After a while, the market reaches rock bottom and mills start buying again at the new low price. From a mill’s perspective there is no reason to hold off on buying because the price won’t likely go any lower. If anything, if you wait any longer, you might miss out on the best prices. So you start buying – cautiously, but enough that movement returns to the market. When you read or write media stories about recycling crashes, pay attention to movement vs price.
For most commodities, recycling is not broken, nor is it in crisis. Some domestic recycling mills are having their best year in almost a decade because they are able to get their supply (our recyclables) for lower prices that keep them viable (if anything the last few years of elevated prices and higher contamination rates were their crisis – one that some domestic mills did not survive). At these prices, you are hearing about domestic mill investments again for the first time in many years. There are a few commodities (particularly the #3,4,6 and 7 plastics) for which movement is still stuck. But in the scheme of a curbside recycling mix, that is an incredibly small percentage of the tonnage being collected for recycling. What is in crisis is not recycling – it is free convenience.
We collectively got very used to inflated prices for recyclables (especially paper because it is still so much of the residential recycling mix by weight).
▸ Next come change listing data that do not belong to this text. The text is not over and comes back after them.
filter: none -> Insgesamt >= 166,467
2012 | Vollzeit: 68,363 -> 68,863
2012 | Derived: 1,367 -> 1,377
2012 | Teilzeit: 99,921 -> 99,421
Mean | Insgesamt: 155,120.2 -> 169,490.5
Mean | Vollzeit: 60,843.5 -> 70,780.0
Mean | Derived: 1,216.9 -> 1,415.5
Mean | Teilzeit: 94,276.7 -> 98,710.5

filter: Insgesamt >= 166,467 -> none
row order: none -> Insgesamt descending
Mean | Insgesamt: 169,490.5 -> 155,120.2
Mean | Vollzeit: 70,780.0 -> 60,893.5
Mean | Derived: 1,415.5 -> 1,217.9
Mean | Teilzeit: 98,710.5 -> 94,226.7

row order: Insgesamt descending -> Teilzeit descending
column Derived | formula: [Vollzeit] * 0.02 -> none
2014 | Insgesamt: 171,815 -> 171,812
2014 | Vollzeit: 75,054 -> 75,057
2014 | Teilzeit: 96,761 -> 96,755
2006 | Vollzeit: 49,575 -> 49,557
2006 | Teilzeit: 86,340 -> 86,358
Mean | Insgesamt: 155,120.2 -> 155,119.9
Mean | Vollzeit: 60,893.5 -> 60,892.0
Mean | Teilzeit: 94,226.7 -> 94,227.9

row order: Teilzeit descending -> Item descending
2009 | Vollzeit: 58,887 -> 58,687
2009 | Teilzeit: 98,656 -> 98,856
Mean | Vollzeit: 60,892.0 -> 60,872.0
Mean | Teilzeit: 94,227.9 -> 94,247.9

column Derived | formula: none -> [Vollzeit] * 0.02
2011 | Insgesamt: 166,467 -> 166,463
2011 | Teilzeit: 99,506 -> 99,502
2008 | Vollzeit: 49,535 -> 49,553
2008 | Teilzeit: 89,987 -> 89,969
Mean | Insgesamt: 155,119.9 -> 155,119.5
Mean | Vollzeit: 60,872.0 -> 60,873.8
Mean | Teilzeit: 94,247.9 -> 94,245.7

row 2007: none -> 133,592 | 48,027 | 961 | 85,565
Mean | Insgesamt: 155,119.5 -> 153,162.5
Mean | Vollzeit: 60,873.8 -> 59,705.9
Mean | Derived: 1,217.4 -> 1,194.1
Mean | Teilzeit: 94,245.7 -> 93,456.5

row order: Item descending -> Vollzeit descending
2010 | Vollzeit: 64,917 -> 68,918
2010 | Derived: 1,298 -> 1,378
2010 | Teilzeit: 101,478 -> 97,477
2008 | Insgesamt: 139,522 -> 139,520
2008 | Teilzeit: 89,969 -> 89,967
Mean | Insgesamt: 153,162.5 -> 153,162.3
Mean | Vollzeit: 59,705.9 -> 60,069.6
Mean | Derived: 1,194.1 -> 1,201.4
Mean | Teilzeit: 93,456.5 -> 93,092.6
In our quest to make recycling easier, as an industry, we implemented costly collection and processing systems. And because for years the inflated prices we got for the commodities (particularly paper) covered the cost of that more-expensive collecting and processing, we got used to that convenience being free. But it was never free.
Residents and residential recycling programs may now have the existential crisis of having to choose between convenience and free pricing because they may not be able to have both. Certain collectors and processors may have a crisis if they cannot get consumers to pay for the convenience of their services that they used to be able to offer for free. But recycling is a system that is bigger than any one component. One part’s loss is another part’s gain. There will be adjustments and changes to some collection programs. But as a system, recycling will be fine. The real crisis ended when movement began again. The rest is just a price correction, like we see in any commodities market.